Per iniziare, preparare la diluizione sui campioni di siero o di liquido cerebrospinale del paziente per il test. Preparare il coniugato richiesto alla concentrazione di lavoro appropriata diluendolo in PBS con 0,05% di Evans Blue. Per i test anticorpali fluorescenti indiretti, recuperare il numero appropriato di vetrini antigenici preparati necessari per il test.
Lasciare che i vetrini si scongelino e si asciughino completamente. Quindi, metti i vetrini in un barattolo Coplin pieno di acetone e trasferiscili in un congelatore a meno 20 gradi Celsius approvato per materiali infiammabili per due ore o tutta la notte. Successivamente, rimuovere i vetrini dall'acetone e lasciarli asciugare all'aria.
A questo punto, posizionare i vetrini nella scatola della camera di umidità all'interno dell'armadio di biosicurezza. Per mantenere l'umidità, aggiungere strisce assorbenti imbevute di acqua distillata nella camera. Applicare 50 microlitri di ciascun campione di controllo, diluizione del campione o PBS al pozzetto predeterminato.
Posizionare la camera chiusa del vetrino di umidità a 37 gradi Celsius, 5% di umidità di anidride carbonica per 30 minuti. Una volta terminato, rimuovere la camera di scorrimento dell'umidità dall'incubatrice e trasferirla in una cabina di biosicurezza. Utilizzando una punta di aspirazione, aspirare con cautela il surnatante da ciascun pozzetto senza disturbare il monostrato cellulare.
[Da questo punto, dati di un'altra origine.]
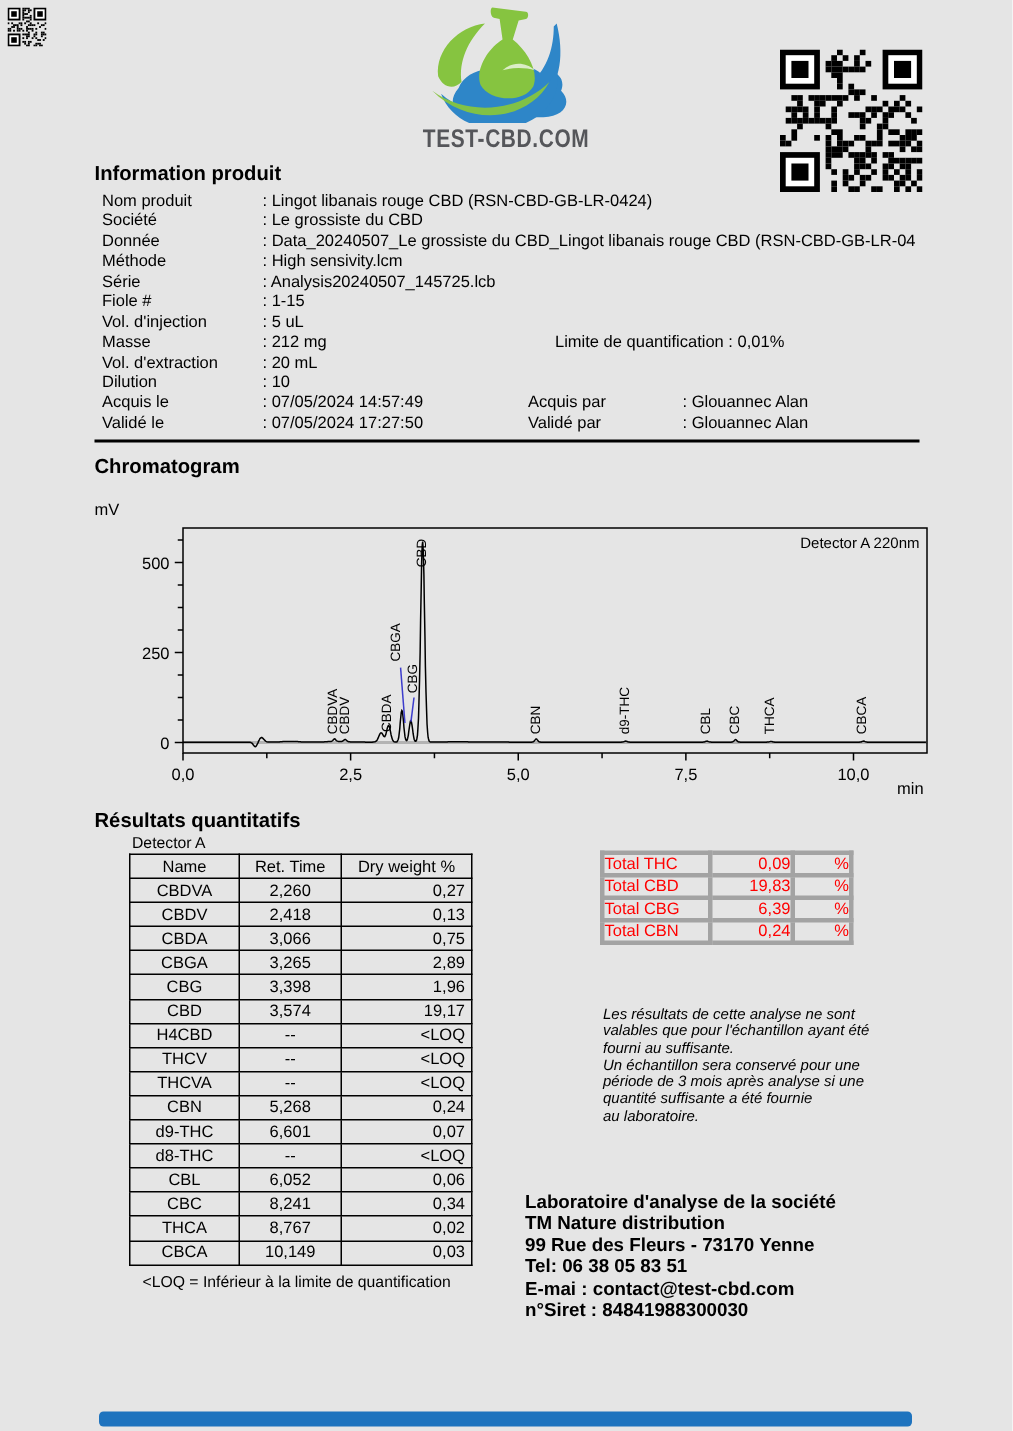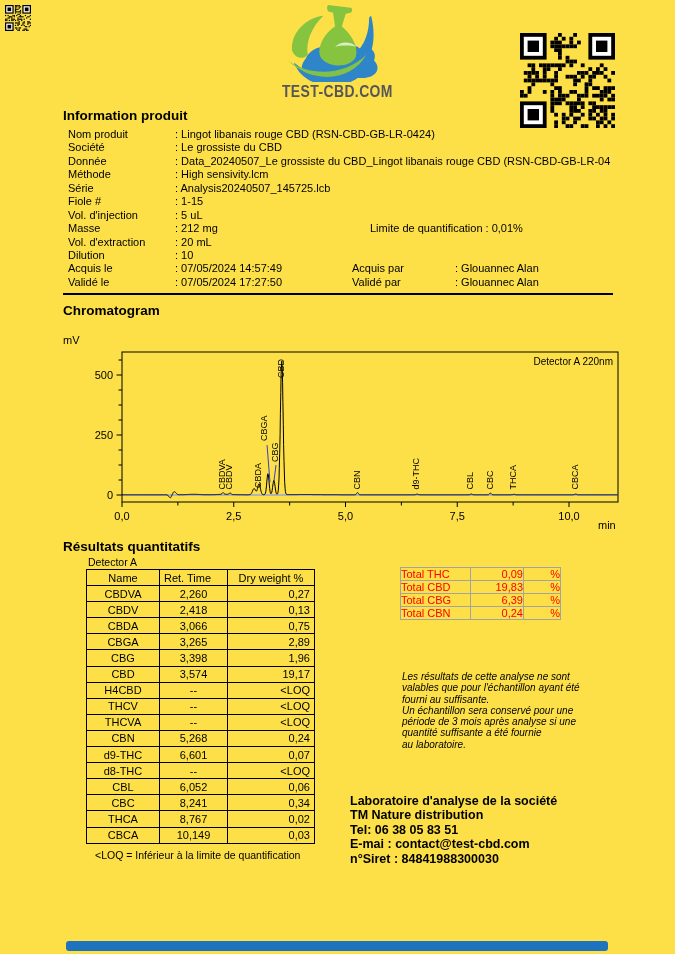--- a/index.html
+++ b/index.html
@@ -3,7 +3,7 @@
 <meta charset="utf-8">
 <style>
   html,body{margin:0;padding:0;background:#fff;}
-  #page{position:relative;width:675px;height:954px;background:#fde047;overflow:hidden;
+  #page{position:relative;width:675px;height:954px;background:#e5e5e5;overflow:hidden;
         font-family:"Liberation Sans",sans-serif;color:#000;}
   .sec-title{position:absolute;font-size:13.5px;font-weight:bold;}
   

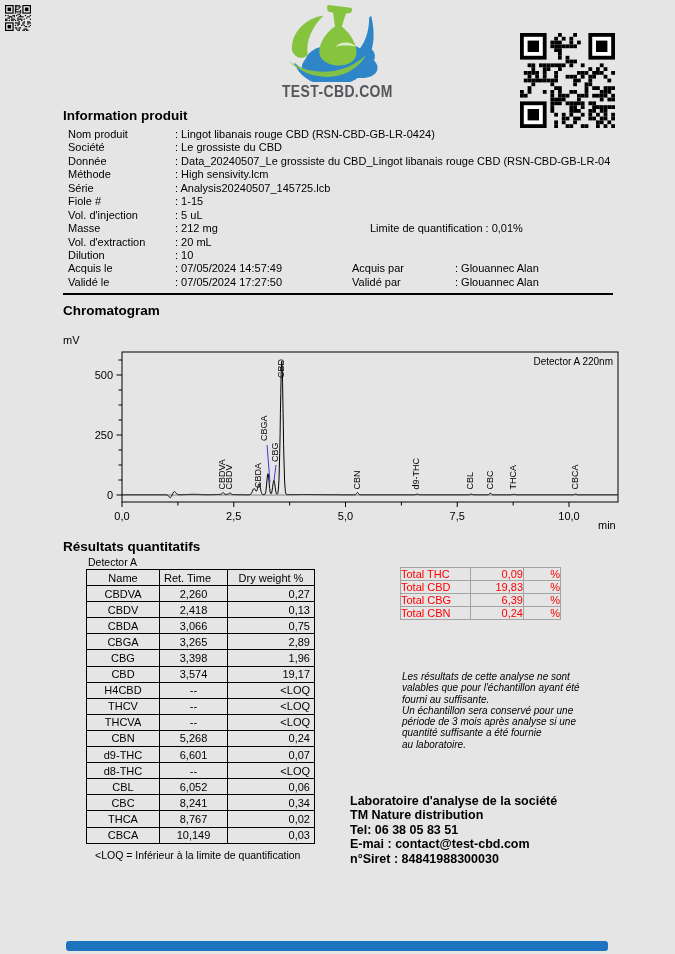--- a/index.html
+++ b/index.html
@@ -460,7 +460,7 @@
     <thead>
         <tr>
           <th class="c-name" style="text-align: center;">Name</th>
-          <th class="c-rt" style="text-align: left;">Ret. Time</th>
+          <th class="c-rt" style="text-align: center;">Ret. Time</th>
           <th class="c-dw" style="text-align: center;">Dry weight %</th>
         </tr>
       </thead>

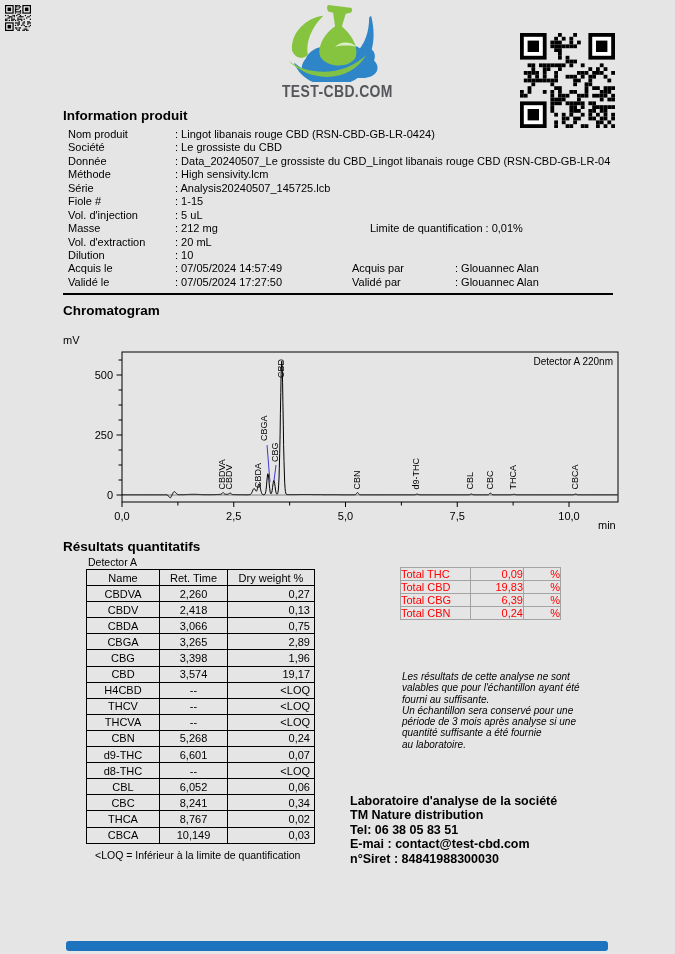--- a/index.html
+++ b/index.html
@@ -36,7 +36,7 @@
   #loq-note{position:absolute;left:95px;top:849px;font-size:10.5px;}
   
   #totals-table{position:absolute;left:400px;top:567px;border-collapse:collapse;font-size:11px;color:var(--red);}
-  #totals-table td{border:1px solid #a3a3a3;height:12.1px;padding:0;}
+  #totals-table td{border:3px solid #a3a3a3;height:12.1px;padding:0;}
   .t-lbl{width:69px;padding-left:3px;}
   .t-val{width:52px;text-align:right;padding-right:4px;}
   .t-pct{width:36px;text-align:right;padding-right:4px;}

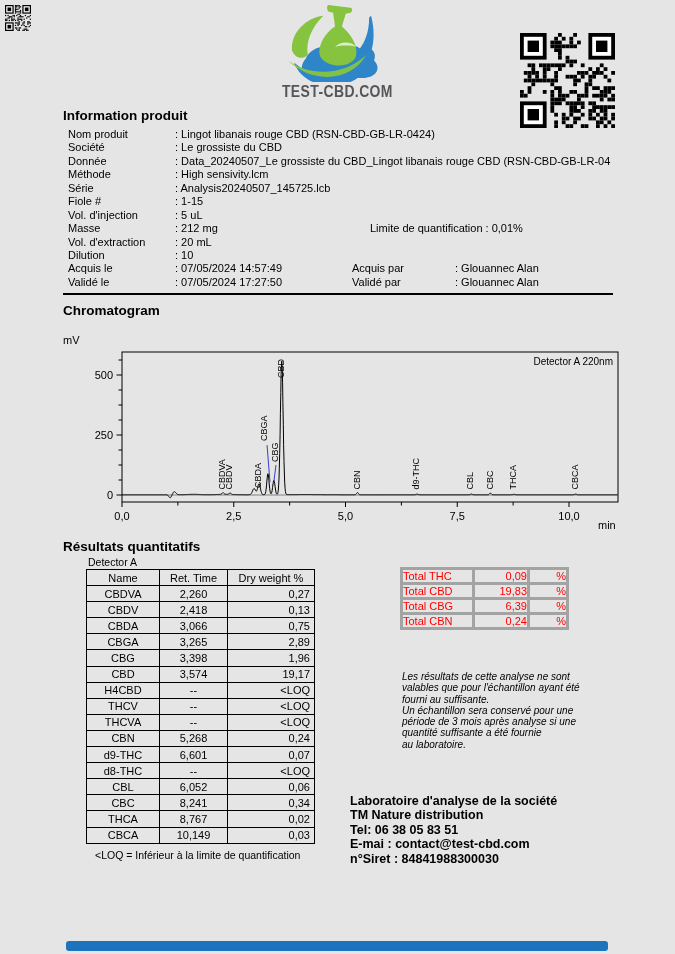--- a/index.html
+++ b/index.html
@@ -586,6 +586,7 @@
   <div id="lab-info">
       <div>Laboratoire d'analyse de la société</div>
       <div>TM Nature distribution</div>
+      <div>99 Rue des Fleurs - 73170 Yenne</div>
       <div>Tel: 06 38 05 83 51</div>
       <div>E-mai : contact@test-cbd.com</div>
       <div>n°Siret : 84841988300030</div>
Successivamente, applicare una goccia di PBS su ciascun pozzetto utilizzando una pipetta contagocce sterile. Aspirare con cura il PBS e trasferire ogni vetrino in un barattolo Coplin riempito di PBS. Quindi riposizionare i vetrini nella scatola della camera di umidità.
Applicare 50 microlitri del coniugato anticorpale anti-umano appropriato su ciascun pozzetto e incubare per 30 minuti in un'incubatrice umida. Al termine dell'incubazione, trasferire la camera di umidità in una cabina di biosicurezza. Aspirare il surnatante utilizzando una punta di aspirazione.
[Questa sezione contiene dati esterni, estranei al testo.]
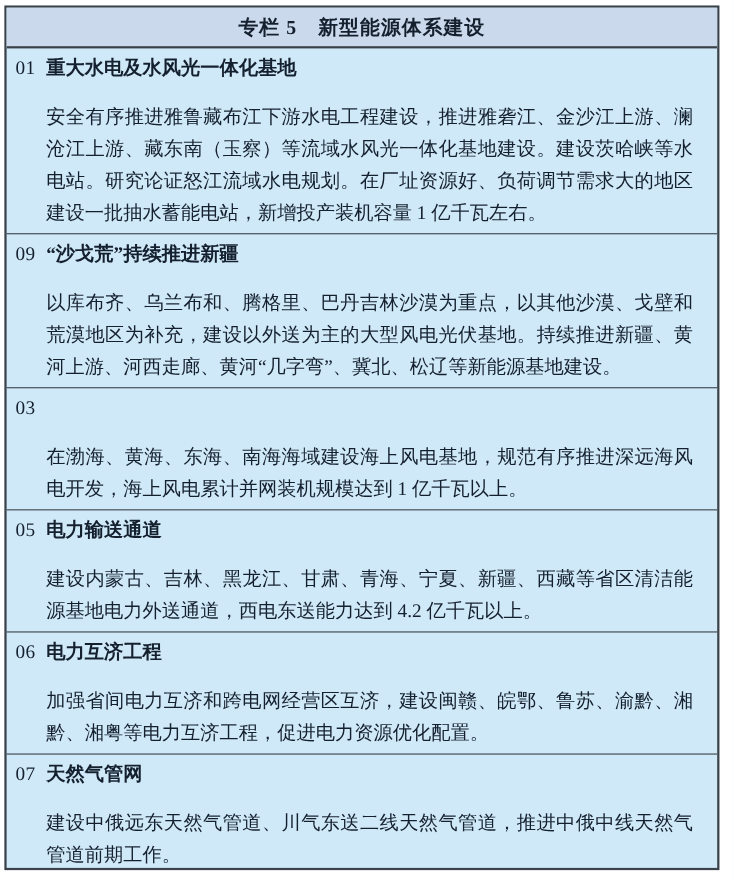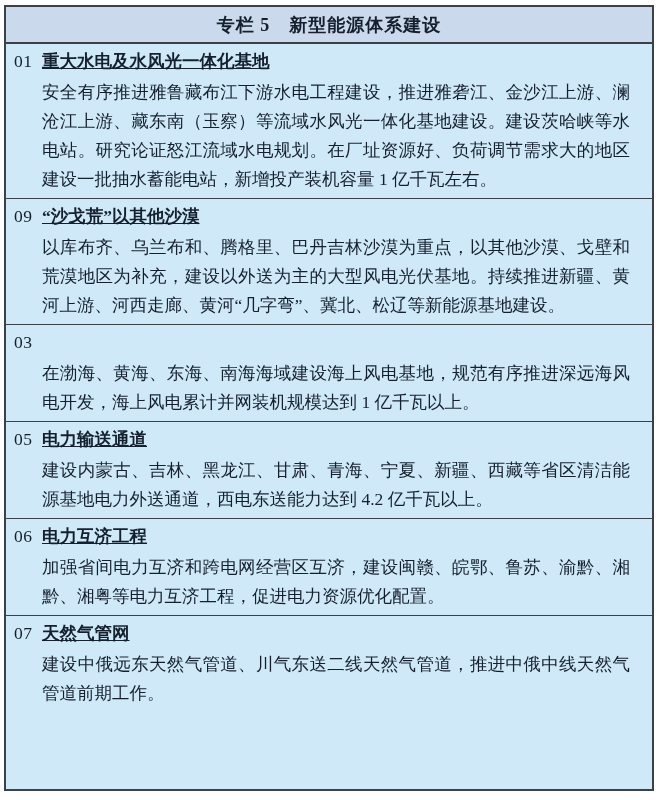--- a/index.html
+++ b/index.html
@@ -60,7 +60,6 @@
   }
   .item-title {
     font-weight: bold;
-    text-decoration: underline;
   }
   .item-body {
     margin: 2px 0 0 28px;

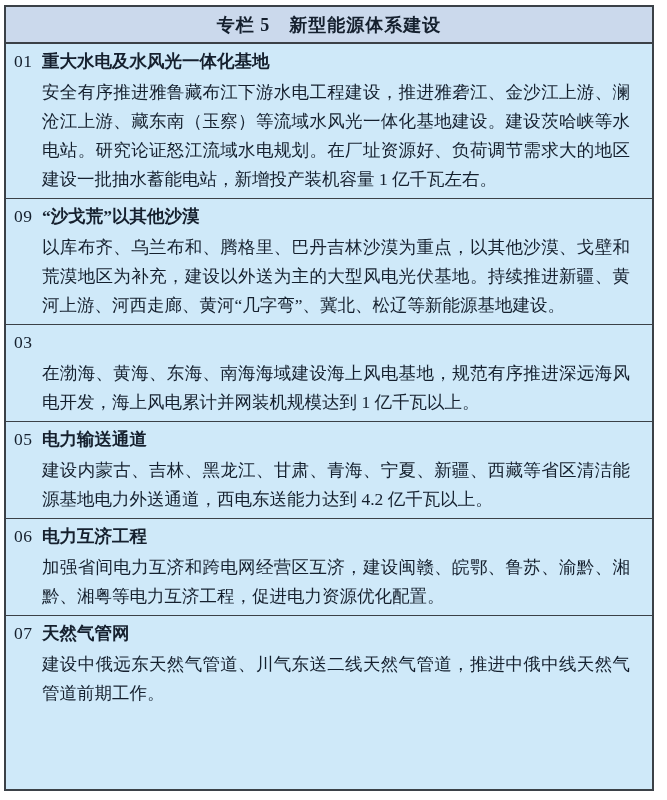--- a/index.html
+++ b/index.html
@@ -62,7 +62,7 @@
     font-weight: bold;
   }
   .item-body {
-    margin: 2px 0 0 28px;
+    margin: 16px 0 0 28px;
     font-size: 17.5px;
     line-height: 29px;
     text-align: justify;

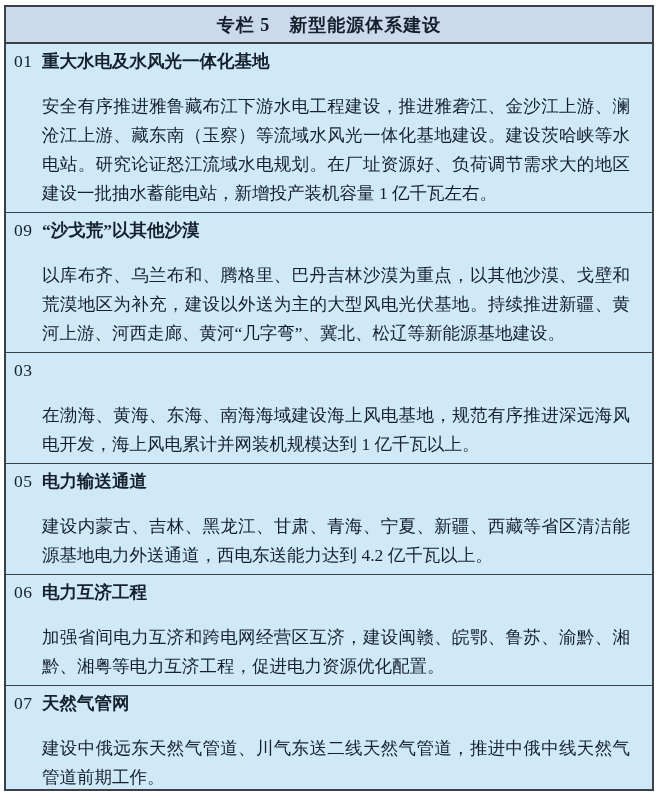--- a/index.html
+++ b/index.html
@@ -92,7 +92,7 @@
       <div class="row">
         <div class="item-head">
           <span class="item-num">09</span>
-          <span class="item-title">“沙戈荒”以其他沙漠</span>
+          <span class="item-title">“沙戈荒”持续推进新疆</span>
         </div>
         <p class="item-body">以库布齐、乌兰布和、腾格里、巴丹吉林沙漠为重点，以其他沙漠、戈壁和荒漠地区为补充，建设以外送为主的大型风电光伏基地。持续推进新疆、黄河上游、河西走廊、黄河“几字弯”、冀北、松辽等新能源基地建设。</p>
       </div>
Successivamente, applicare una goccia di PBS su ciascun pozzetto utilizzando una pipetta contagocce sterile. Dopo aver rimosso il PBS, lavare il vetrino due volte in un barattolo Coplin di PBS per un totale di 15 minuti. Una volta lavati, lasciare asciugare i vetrini all'aria, quindi montare un vetrino coprioggetto con il supporto di montaggio.
Prendete i vetrini e leggeteli al microscopio a fluorescenza. Classificare i campioni da negativi a quattro più con campioni negativi che non mostrano fluorescenza e quattro campioni più che mostrano una fluorescenza verde brillante. Assegnare i campioni e il valore dell'endpoint rappresentato dal fattore di diluizione in corrispondenza del quale il campione visualizza un grado più di uno o due.
Dopo la vaccinazione iniziale, sono stati osservati alti livelli di immunoglobuline M e G nei campioni dei pazienti. Circa sei mesi dopo la vaccinazione, nei campioni dei pazienti erano presenti livelli significativamente più bassi di entrambi gli anticorpi, ma i livelli di immunoglobuline M erano diminuiti quasi completamente. 18 mesi dopo la vaccinazione, gli anticorpi contro le immunoglobuline M non sono stati rilevati nei campioni dei pazienti.
I livelli di immunoglobulina G sono persistiti e sono rimasti come quelli rilevati a sei mesi dopo la diminuzione iniziale rispetto al periodo di due settimane.